Je parle de cette Quinte au-dessous de la Tonique, de cette sous-Dominante entre laquelle & la Tonique on n’apperçoit pas la moindre liaison qui puisse autoriser l’emploi de cette sous-Dominante, non-seulement comme corde essentielle du Ton, mais même en quelque qualité que ce puisse être.

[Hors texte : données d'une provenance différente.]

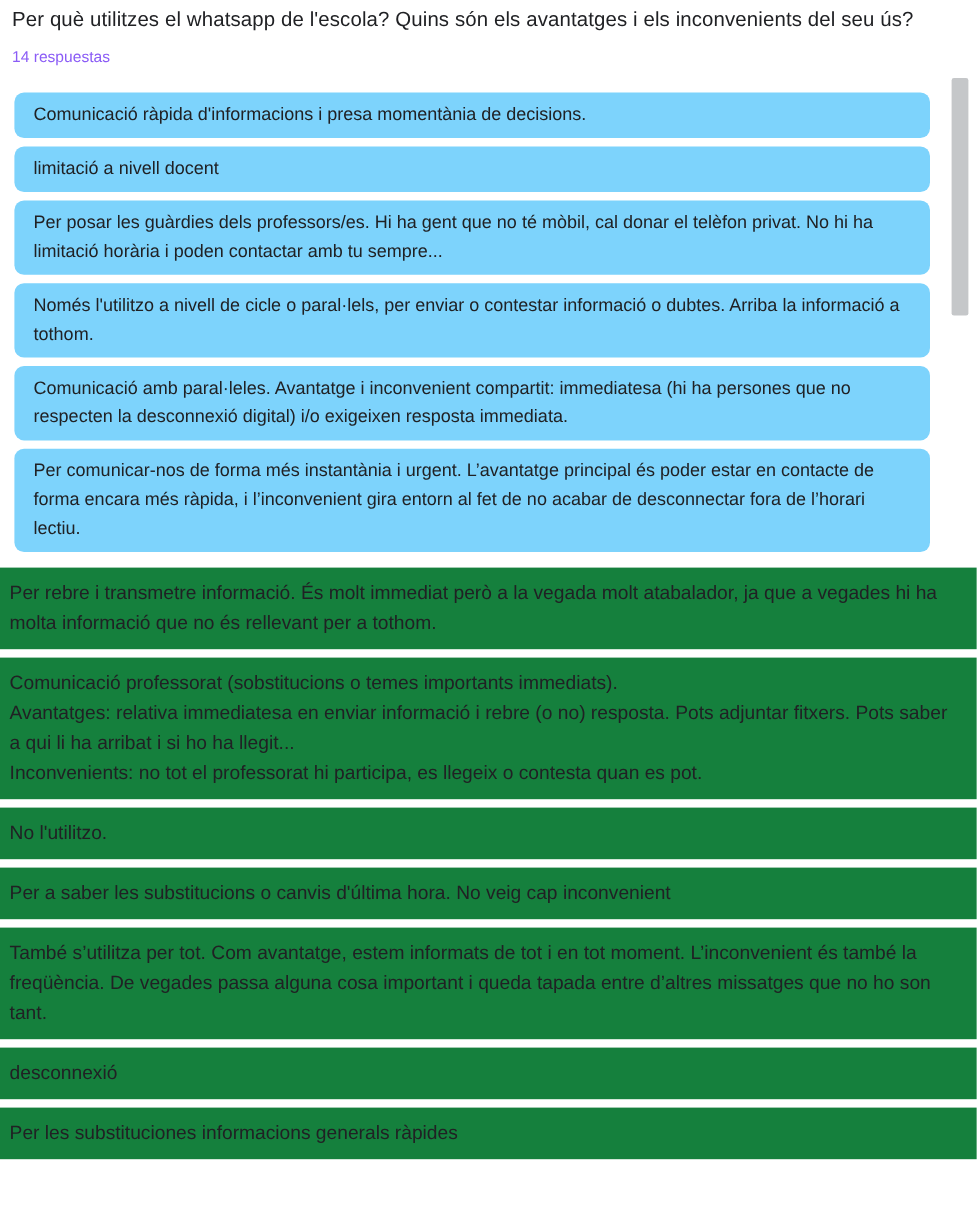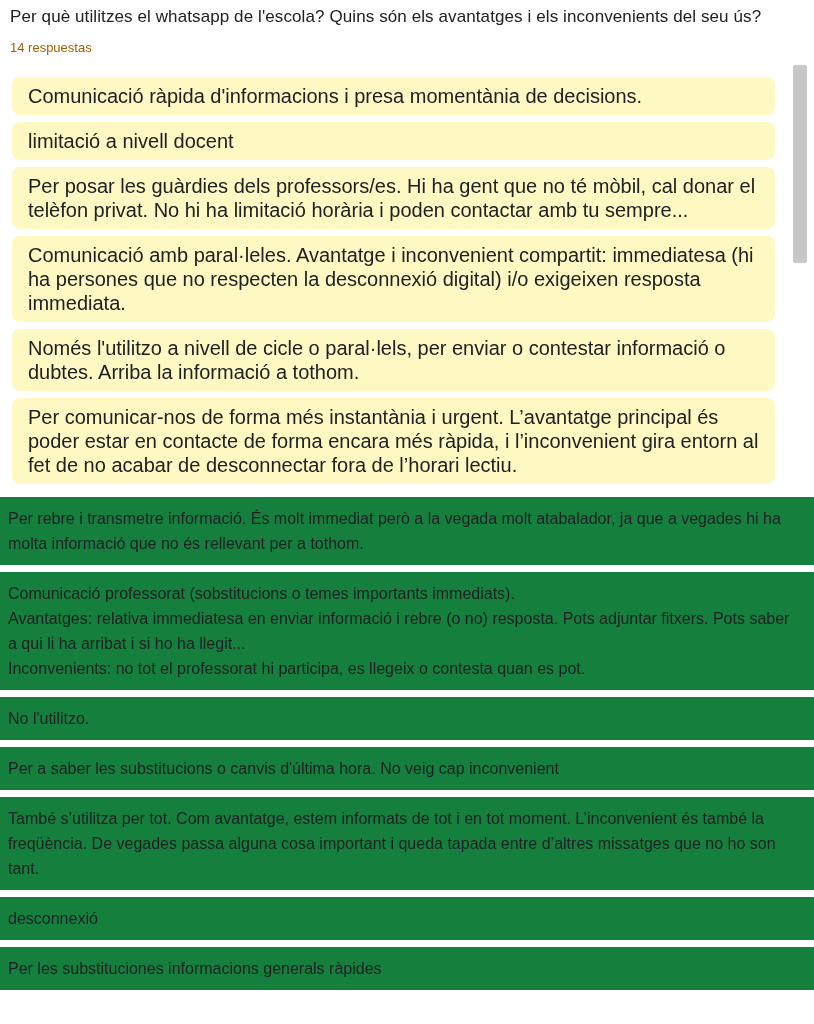--- a/index.html
+++ b/index.html
@@ -28,7 +28,7 @@
   .response-count {
     margin-top: 12px;
     font-size: 13px;
-    color: #a16207;
+    color: #8b5cf6;
   }
 
   

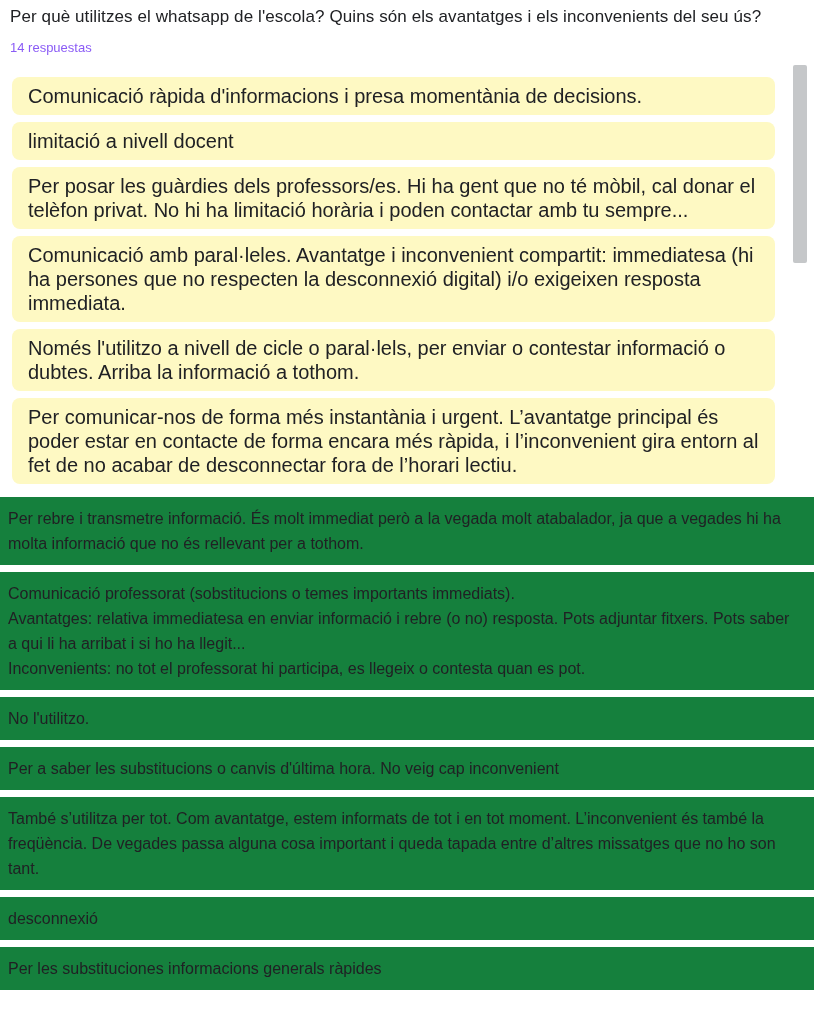--- a/index.html
+++ b/index.html
@@ -46,10 +46,10 @@
   }
   .card {
     box-sizing: border-box;
-    background: #fef9c3;
+    background: #7dd3fc;
     border-radius: 8px;
     padding: 7px 16px;
-    font-size: 20px;
+    font-size: 15px;
     line-height: 24px;
     color: #202124;
   }

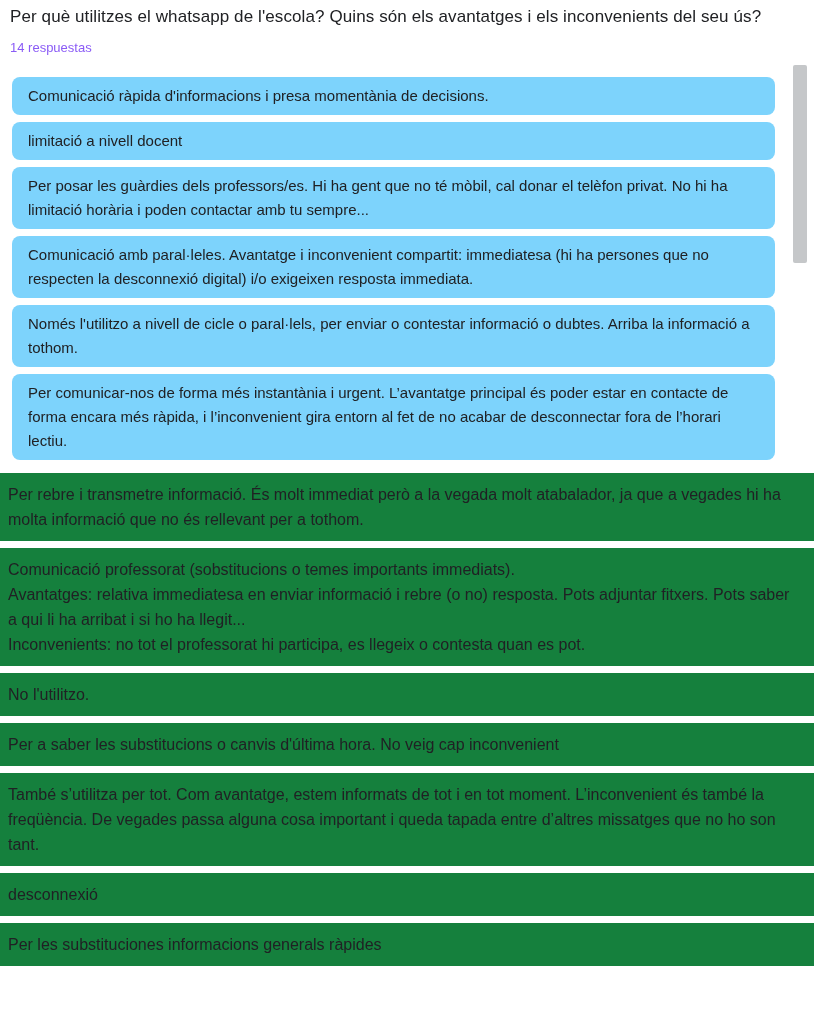--- a/index.html
+++ b/index.html
@@ -102,8 +102,8 @@
       <div class="card">Comunicació ràpida d'informacions i presa momentània de decisions.</div>
       <div class="card">limitació a nivell docent</div>
       <div class="card">Per posar les guàrdies dels professors/es. Hi ha gent que no té mòbil, cal donar el telèfon privat. No hi ha limitació horària i poden contactar amb tu sempre...</div>
+      <div class="card">Només l'utilitzo a nivell de cicle o paral·lels, per enviar o contestar informació o dubtes. Arriba la informació a tothom.</div>
       <div class="card">Comunicació amb paral·leles. Avantatge i inconvenient compartit: immediatesa (hi ha persones que no respecten la desconnexió digital) i/o exigeixen resposta immediata.</div>
-      <div class="card">Només l'utilitzo a nivell de cicle o paral·lels, per enviar o contestar informació o dubtes. Arriba la informació a tothom.</div>
       <div class="card">Per comunicar-nos de forma més instantània i urgent. L’avantatge principal és poder estar en contacte de forma encara més ràpida, i l’inconvenient gira entorn al fet de no acabar de desconnectar fora de l’horari lectiu.</div>
     </div>
     <div class="scrollbar">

En effet, qu’y a-t-il de commun entre la résonnance, le frémissement des Unissons d’ut, & le Son de sa Quinte en dessous ? Ce n’est point parce que la corde entiere est un fa, que ses aliquotes résonnent au Son d’ut, mais parce qu’elle est un multiple de la corde ut, & il n’y a aucun des multiples de ce même ut qui ne donne un semblable phénomene. Prenez le septuple, il frémira & résonnera dans ses Parties ainsi que le triple ; est-ce à dire que le Son de ce septuple ou ses Octaves soient des cordes essentielles du Ton ? Tant s’en faut, puisqu’il ne forme pas même avec la Tonique un rapport commensurable en Notes.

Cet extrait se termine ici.